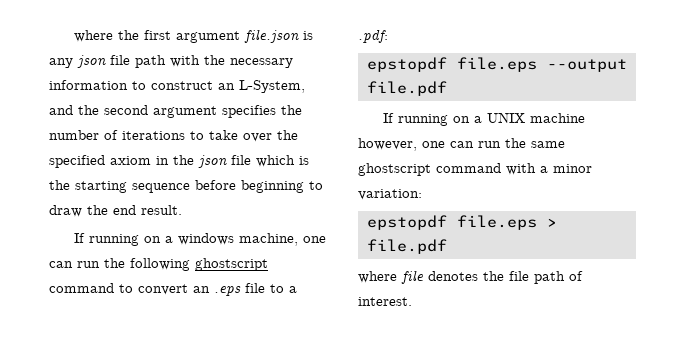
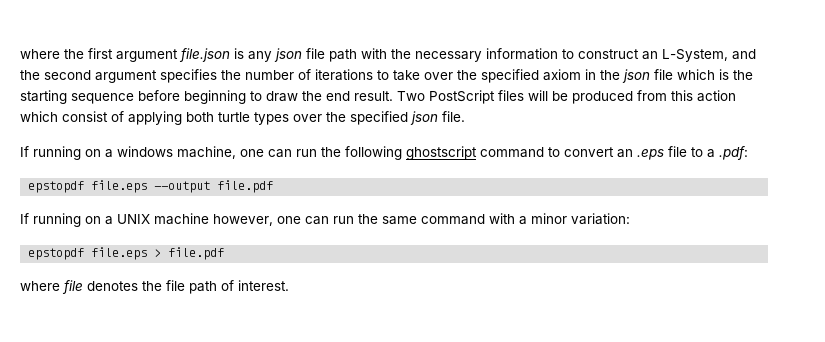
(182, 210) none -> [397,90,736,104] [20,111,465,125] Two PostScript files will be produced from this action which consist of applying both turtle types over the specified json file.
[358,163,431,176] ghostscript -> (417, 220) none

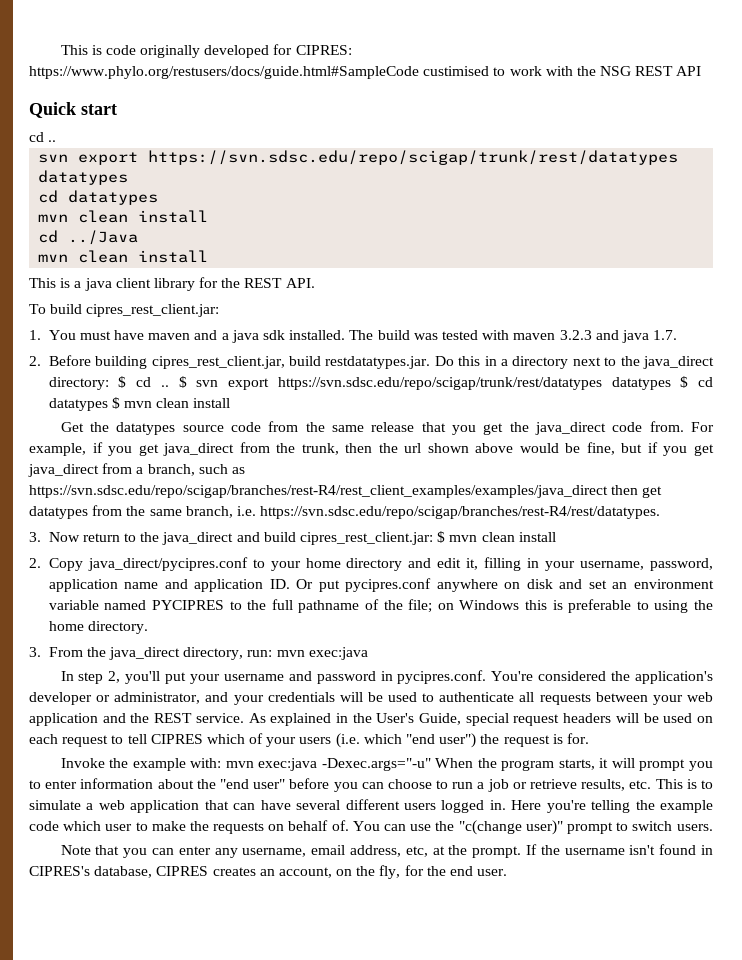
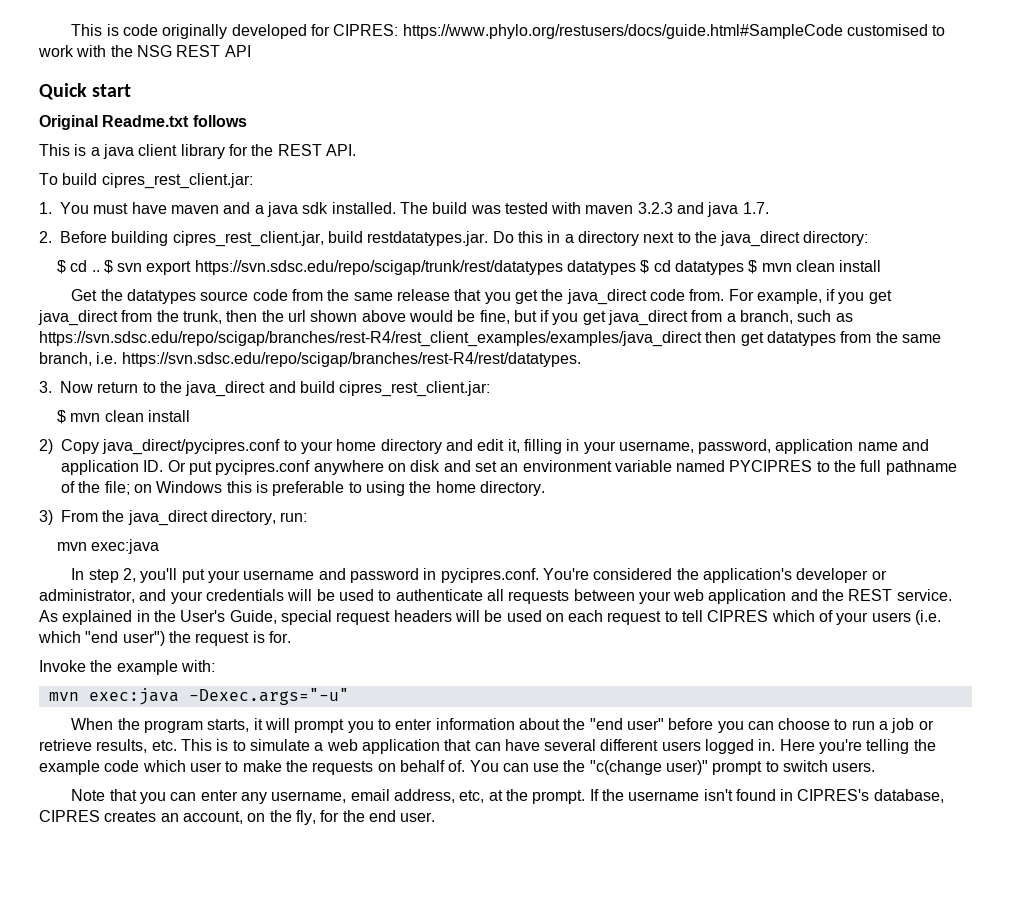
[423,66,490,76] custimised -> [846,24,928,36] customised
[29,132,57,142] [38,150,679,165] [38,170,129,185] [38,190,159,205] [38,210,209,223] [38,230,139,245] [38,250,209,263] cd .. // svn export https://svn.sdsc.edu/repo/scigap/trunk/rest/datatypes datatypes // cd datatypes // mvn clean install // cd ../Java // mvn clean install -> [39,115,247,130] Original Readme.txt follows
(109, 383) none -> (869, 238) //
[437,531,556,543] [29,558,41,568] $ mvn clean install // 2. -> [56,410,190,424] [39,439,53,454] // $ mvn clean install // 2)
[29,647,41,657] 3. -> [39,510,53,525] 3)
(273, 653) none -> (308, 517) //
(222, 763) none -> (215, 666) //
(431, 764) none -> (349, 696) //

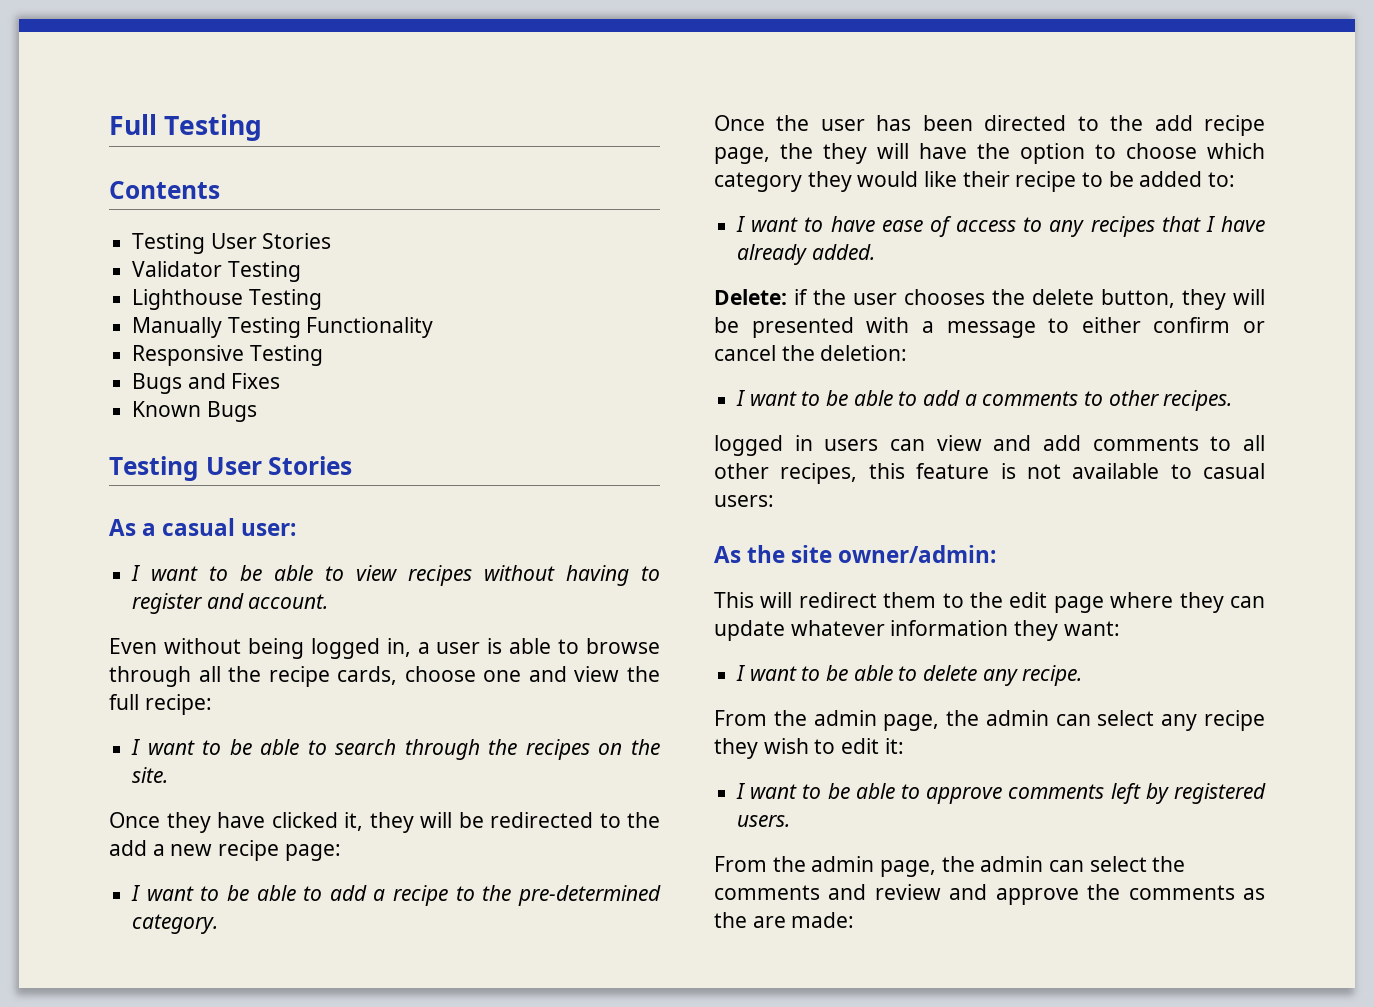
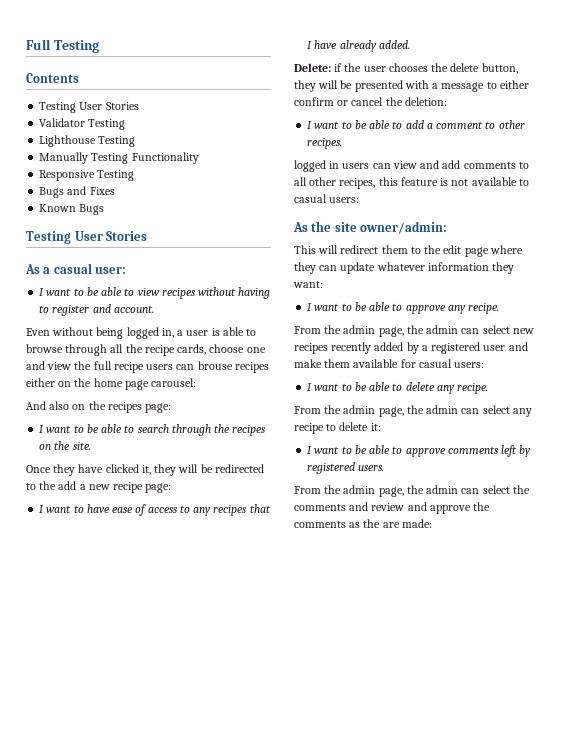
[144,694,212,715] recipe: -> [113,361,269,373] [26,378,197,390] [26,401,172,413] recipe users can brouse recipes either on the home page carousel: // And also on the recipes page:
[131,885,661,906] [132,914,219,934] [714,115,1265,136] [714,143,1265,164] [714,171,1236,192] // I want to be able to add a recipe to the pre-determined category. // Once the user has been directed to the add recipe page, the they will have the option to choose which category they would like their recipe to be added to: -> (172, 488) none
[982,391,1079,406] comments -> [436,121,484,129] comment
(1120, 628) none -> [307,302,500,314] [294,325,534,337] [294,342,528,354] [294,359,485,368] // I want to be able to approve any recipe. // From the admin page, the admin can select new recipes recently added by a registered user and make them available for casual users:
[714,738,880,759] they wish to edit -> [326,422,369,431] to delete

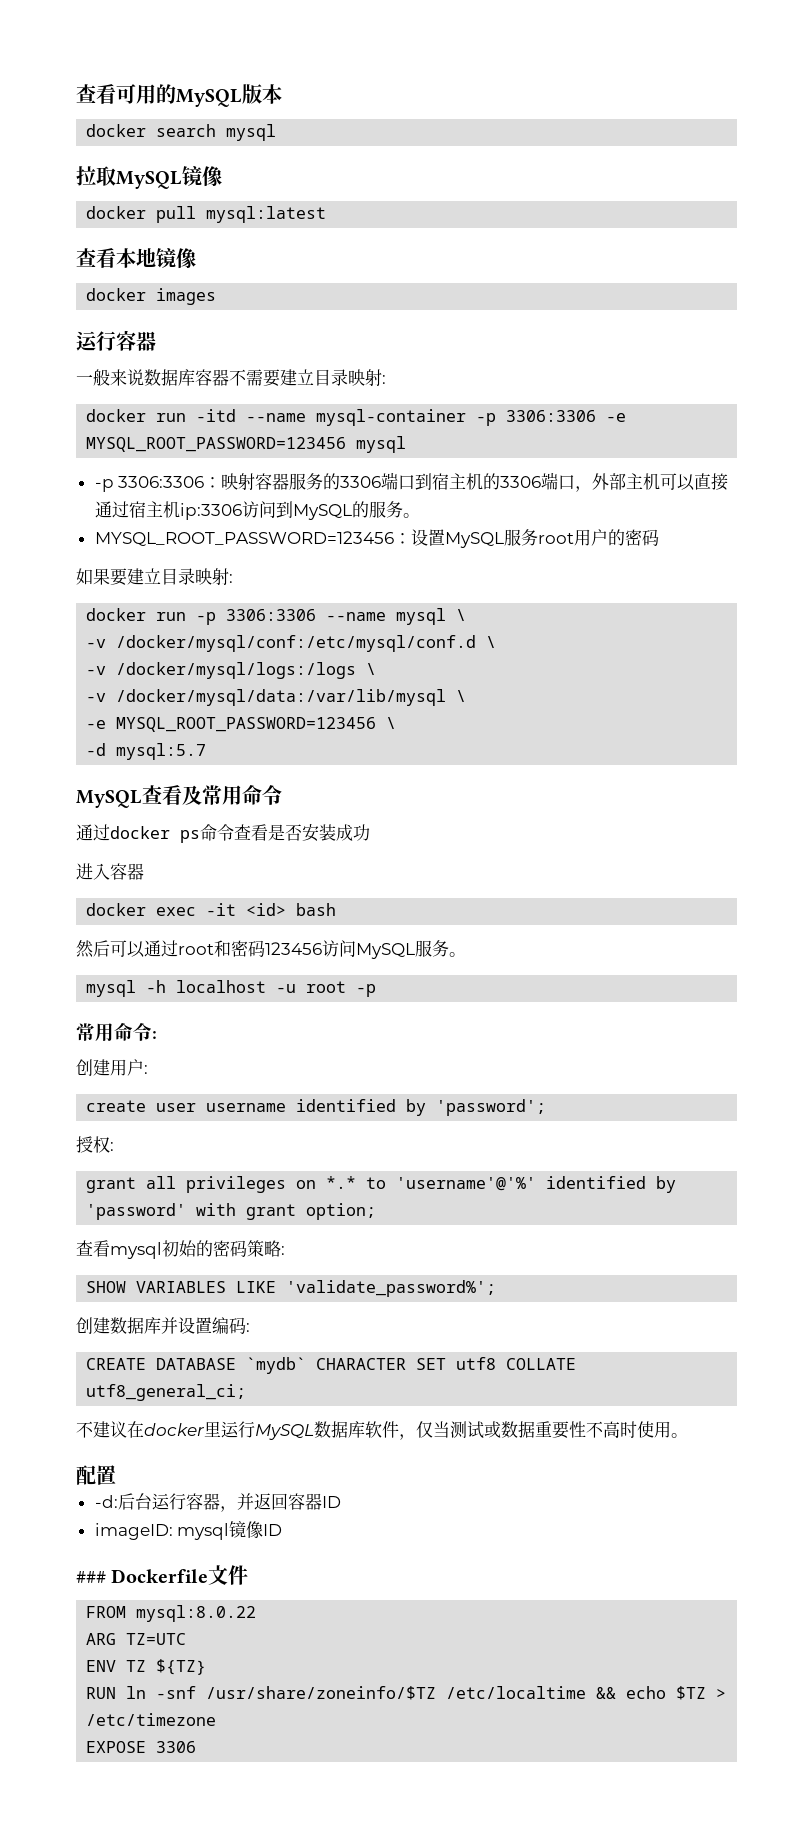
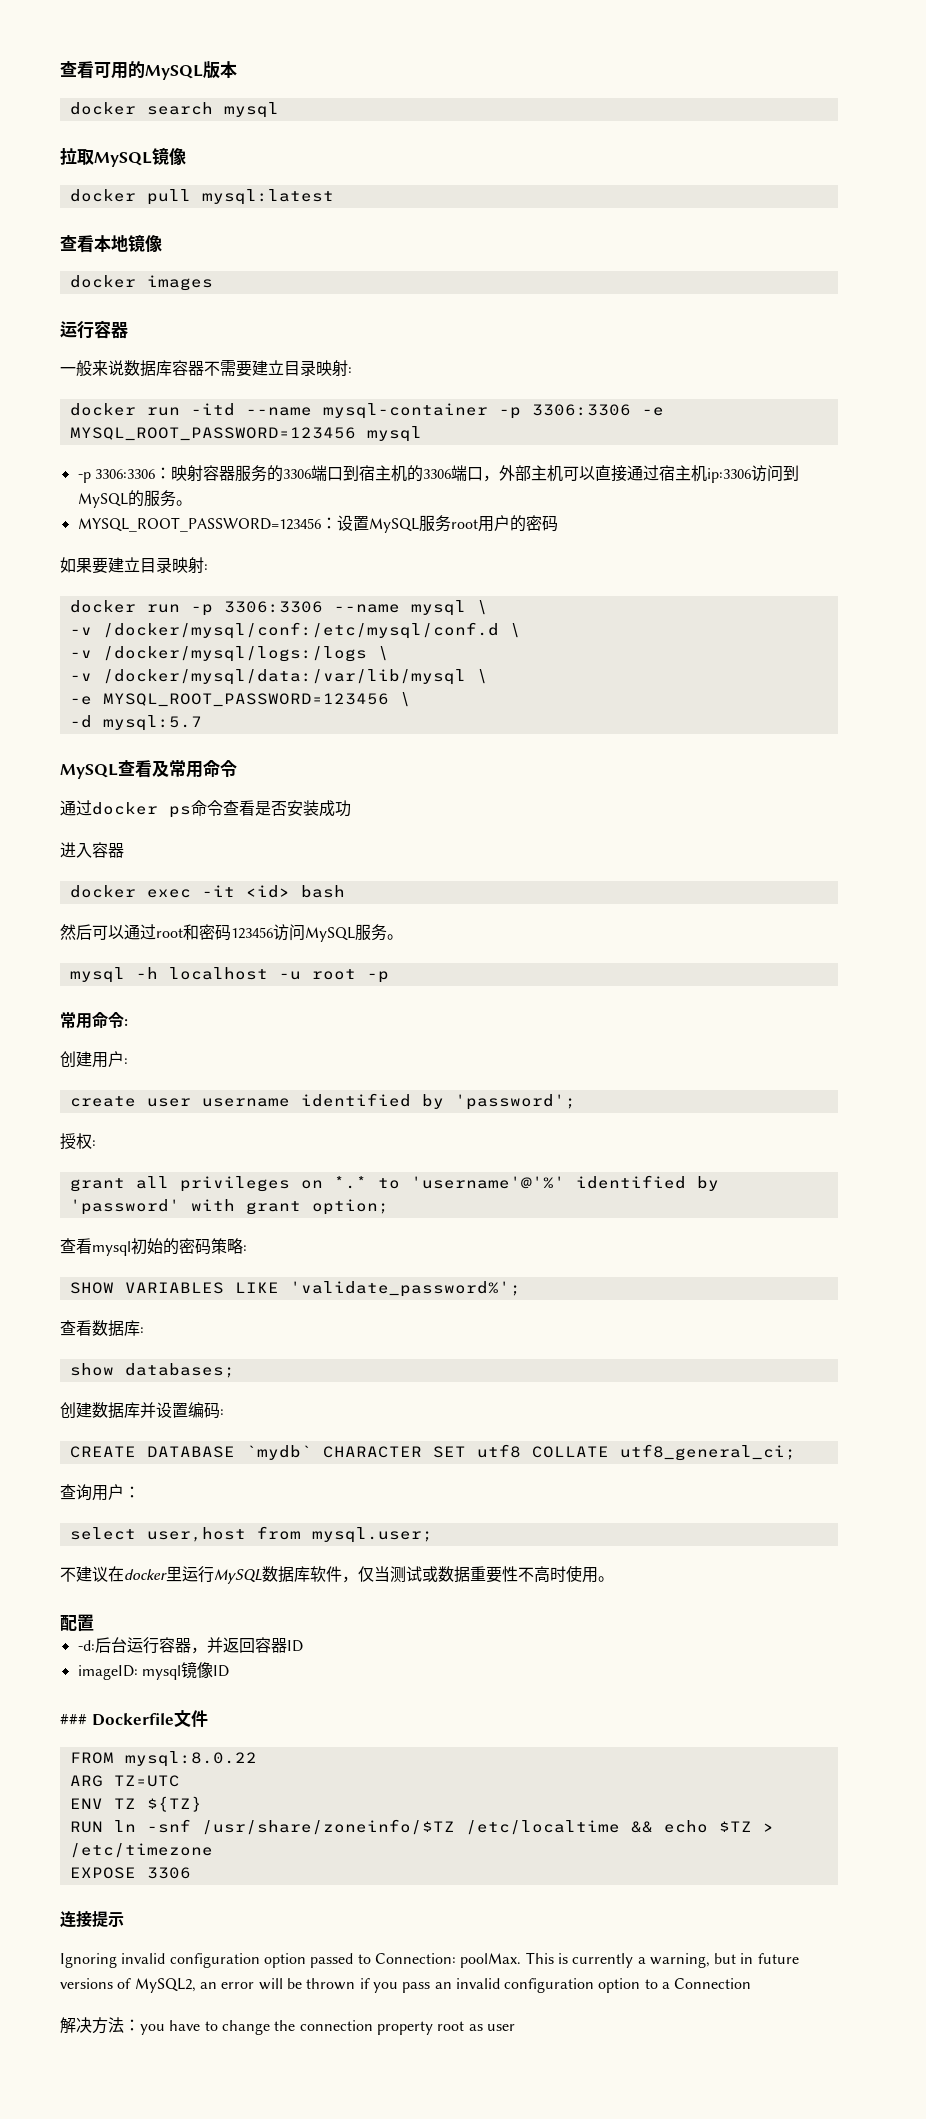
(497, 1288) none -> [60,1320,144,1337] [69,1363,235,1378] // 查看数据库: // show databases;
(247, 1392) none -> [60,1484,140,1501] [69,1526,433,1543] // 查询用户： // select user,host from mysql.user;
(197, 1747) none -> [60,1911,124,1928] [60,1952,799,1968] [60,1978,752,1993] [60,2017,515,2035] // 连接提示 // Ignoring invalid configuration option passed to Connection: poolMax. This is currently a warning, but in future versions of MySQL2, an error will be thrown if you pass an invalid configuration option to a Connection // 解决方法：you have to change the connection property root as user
━━━━━━━━━━━━━━━━━━━━━━━━━━━━━━
What the exercise asks: Transcribe all the material exactly; skip every image.

Response for this exercise:
(182, 210) none -> [397,90,736,104] [20,111,465,125] Two PostScript files will be produced from this action which consist of applying both turtle types over the specified json file.
[358,163,431,176] ghostscript -> (417, 220) none

[423,66,490,76] custimised -> [846,24,928,36] customised
[29,132,57,142] [38,150,679,165] [38,170,129,185] [38,190,159,205] [38,210,209,223] [38,230,139,245] [38,250,209,263] cd .. // svn export https://svn.sdsc.edu/repo/scigap/trunk/rest/datatypes datatypes // cd datatypes // mvn clean install // cd ../Java // mvn clean install -> [39,115,247,130] Original Readme.txt follows
(109, 383) none -> (869, 238) //
[437,531,556,543] [29,558,41,568] $ mvn clean install // 2. -> [56,410,190,424] [39,439,53,454] // $ mvn clean install // 2)
[29,647,41,657] 3. -> [39,510,53,525] 3)
(273, 653) none -> (308, 517) //
(222, 763) none -> (215, 666) //
(431, 764) none -> (349, 696) //

[144,694,212,715] recipe: -> [113,361,269,373] [26,378,197,390] [26,401,172,413] recipe users can brouse recipes either on the home page carousel: // And also on the recipes page:
[131,885,661,906] [132,914,219,934] [714,115,1265,136] [714,143,1265,164] [714,171,1236,192] // I want to be able to add a recipe to the pre-determined category. // Once the user has been directed to the add recipe page, the they will have the option to choose which category they would like their recipe to be added to: -> (172, 488) none
[982,391,1079,406] comments -> [436,121,484,129] comment
(1120, 628) none -> [307,302,500,314] [294,325,534,337] [294,342,528,354] [294,359,485,368] // I want to be able to approve any recipe. // From the admin page, the admin can select new recipes recently added by a registered user and make them available for casual users:
[714,738,880,759] they wish to edit -> [326,422,369,431] to delete

(497, 1288) none -> [60,1320,144,1337] [69,1363,235,1378] // 查看数据库: // show databases;
(247, 1392) none -> [60,1484,140,1501] [69,1526,433,1543] // 查询用户： // select user,host from mysql.user;
(197, 1747) none -> [60,1911,124,1928] [60,1952,799,1968] [60,1978,752,1993] [60,2017,515,2035] // 连接提示 // Ignoring invalid configuration option passed to Connection: poolMax. This is currently a warning, but in future versions of MySQL2, an error will be thrown if you pass an invalid configuration option to a Connection // 解决方法：you have to change the connection property root as user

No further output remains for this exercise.